The banks Global Banking & Investor Solutions division saw revenues climb 2.4%, while net profit soared 28% to to €585 million, on the back of strong client-driven activity, the company said. SGs international retail banking added 2.1% in revenue, and also saw a massive 31% increase in net profit to €318 million.

The groups returns on equity after tax increased to 8.8%, from 8.4% a year ago.

On a different note, the bank set aside €200 million, upping the litigation reserve to €900 million, giving no specific reason. Reuters reported, however, that the bank was in talks with US authorities over alleged breaching of US sanctions.

SGs French rival, BNP Paribas, is also in trouble with US authorities over disregarding sanctions, and reported severe performance impacts, on account of the US Department of Justice.

The French banks are not the only foreign lenders to have problems with US regulators. Barclays, Lloyds and Deutsche are also in the clutches of US justice.
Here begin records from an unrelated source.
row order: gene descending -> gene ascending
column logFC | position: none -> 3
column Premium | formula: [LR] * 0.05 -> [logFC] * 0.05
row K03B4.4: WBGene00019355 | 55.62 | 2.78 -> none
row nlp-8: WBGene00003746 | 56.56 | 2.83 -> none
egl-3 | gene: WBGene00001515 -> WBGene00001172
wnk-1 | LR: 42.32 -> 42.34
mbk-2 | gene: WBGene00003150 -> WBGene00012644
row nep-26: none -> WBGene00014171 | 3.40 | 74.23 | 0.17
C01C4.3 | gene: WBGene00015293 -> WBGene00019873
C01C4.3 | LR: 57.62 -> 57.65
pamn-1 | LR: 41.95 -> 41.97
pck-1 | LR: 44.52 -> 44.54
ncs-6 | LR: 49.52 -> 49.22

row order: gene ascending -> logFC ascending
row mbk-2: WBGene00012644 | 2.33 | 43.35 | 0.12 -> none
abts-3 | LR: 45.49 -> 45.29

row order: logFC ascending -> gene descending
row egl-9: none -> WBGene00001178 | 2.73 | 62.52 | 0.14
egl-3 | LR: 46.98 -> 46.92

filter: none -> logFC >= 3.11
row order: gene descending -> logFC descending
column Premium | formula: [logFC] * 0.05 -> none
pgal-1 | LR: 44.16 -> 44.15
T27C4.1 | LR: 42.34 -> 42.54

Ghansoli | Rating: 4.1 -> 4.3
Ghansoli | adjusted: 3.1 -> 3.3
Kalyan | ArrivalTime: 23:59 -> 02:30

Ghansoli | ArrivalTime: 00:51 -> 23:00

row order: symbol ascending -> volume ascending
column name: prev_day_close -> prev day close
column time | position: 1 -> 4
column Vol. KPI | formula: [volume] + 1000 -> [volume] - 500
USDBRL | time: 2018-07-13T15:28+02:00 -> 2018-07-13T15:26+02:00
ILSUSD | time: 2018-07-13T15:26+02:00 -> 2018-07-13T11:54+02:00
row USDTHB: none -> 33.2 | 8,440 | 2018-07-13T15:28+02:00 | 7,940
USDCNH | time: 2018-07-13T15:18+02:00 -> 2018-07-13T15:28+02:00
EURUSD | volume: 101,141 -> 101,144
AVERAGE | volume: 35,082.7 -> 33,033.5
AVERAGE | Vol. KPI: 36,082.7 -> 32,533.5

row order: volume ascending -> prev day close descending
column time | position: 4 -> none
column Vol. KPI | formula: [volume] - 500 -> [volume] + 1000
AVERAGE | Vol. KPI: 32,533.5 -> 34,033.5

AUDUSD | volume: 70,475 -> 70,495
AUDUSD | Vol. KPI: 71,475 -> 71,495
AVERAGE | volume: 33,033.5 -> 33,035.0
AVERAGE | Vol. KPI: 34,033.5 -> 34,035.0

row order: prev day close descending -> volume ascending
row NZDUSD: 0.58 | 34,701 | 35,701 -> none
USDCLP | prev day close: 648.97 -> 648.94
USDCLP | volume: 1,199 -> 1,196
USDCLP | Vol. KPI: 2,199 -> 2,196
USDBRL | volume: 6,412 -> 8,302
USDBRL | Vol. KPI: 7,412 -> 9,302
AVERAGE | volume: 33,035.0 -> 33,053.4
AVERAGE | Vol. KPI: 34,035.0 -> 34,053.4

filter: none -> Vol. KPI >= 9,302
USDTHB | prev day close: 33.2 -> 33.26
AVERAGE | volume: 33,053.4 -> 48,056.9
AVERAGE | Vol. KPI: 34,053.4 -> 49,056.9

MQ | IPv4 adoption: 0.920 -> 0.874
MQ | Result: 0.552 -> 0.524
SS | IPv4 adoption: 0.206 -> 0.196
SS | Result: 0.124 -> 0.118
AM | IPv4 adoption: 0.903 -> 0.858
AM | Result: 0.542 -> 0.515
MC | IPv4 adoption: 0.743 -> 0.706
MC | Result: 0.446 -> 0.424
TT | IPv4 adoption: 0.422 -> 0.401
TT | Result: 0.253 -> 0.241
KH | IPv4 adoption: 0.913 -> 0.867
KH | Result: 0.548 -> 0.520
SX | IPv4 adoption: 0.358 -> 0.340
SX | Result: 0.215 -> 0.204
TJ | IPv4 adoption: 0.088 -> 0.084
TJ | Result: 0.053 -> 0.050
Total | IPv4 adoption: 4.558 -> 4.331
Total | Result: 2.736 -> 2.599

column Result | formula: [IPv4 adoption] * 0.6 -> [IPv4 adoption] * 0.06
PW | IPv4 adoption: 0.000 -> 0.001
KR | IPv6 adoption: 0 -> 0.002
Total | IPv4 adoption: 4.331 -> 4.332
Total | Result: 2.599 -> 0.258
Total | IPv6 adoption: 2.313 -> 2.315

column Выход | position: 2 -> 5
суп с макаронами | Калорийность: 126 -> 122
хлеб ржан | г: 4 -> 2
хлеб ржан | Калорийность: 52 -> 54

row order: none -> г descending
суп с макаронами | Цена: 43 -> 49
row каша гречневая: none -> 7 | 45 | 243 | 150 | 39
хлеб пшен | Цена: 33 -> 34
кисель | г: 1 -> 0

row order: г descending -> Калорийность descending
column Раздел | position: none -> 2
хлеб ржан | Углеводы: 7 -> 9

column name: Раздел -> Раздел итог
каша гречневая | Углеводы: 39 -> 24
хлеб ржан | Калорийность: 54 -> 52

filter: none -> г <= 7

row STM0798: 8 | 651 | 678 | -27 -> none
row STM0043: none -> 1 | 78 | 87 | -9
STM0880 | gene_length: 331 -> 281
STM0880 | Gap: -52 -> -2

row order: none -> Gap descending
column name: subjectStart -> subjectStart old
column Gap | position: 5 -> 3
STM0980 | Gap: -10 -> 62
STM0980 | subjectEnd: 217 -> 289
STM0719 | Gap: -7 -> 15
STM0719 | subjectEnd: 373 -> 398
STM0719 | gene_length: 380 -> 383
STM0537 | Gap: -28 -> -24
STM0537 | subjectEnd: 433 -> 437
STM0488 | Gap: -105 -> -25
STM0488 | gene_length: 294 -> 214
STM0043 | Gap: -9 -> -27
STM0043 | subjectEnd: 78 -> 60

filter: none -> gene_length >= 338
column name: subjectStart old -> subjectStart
Société Générale SA was up 0.25% to trade at €37.65 at 7:20 GMT today, for a market capitalization of about €30.3 billion (about $40.6 billion). According to the Financial Times, 26 analysts offering 12 month price targets for Societe Generale SA have a median target of €47.90, with a high estimate of €59.00 and a low estimate of €39.00. The median estimate represents a 24.30% increase from the last price of €38.54.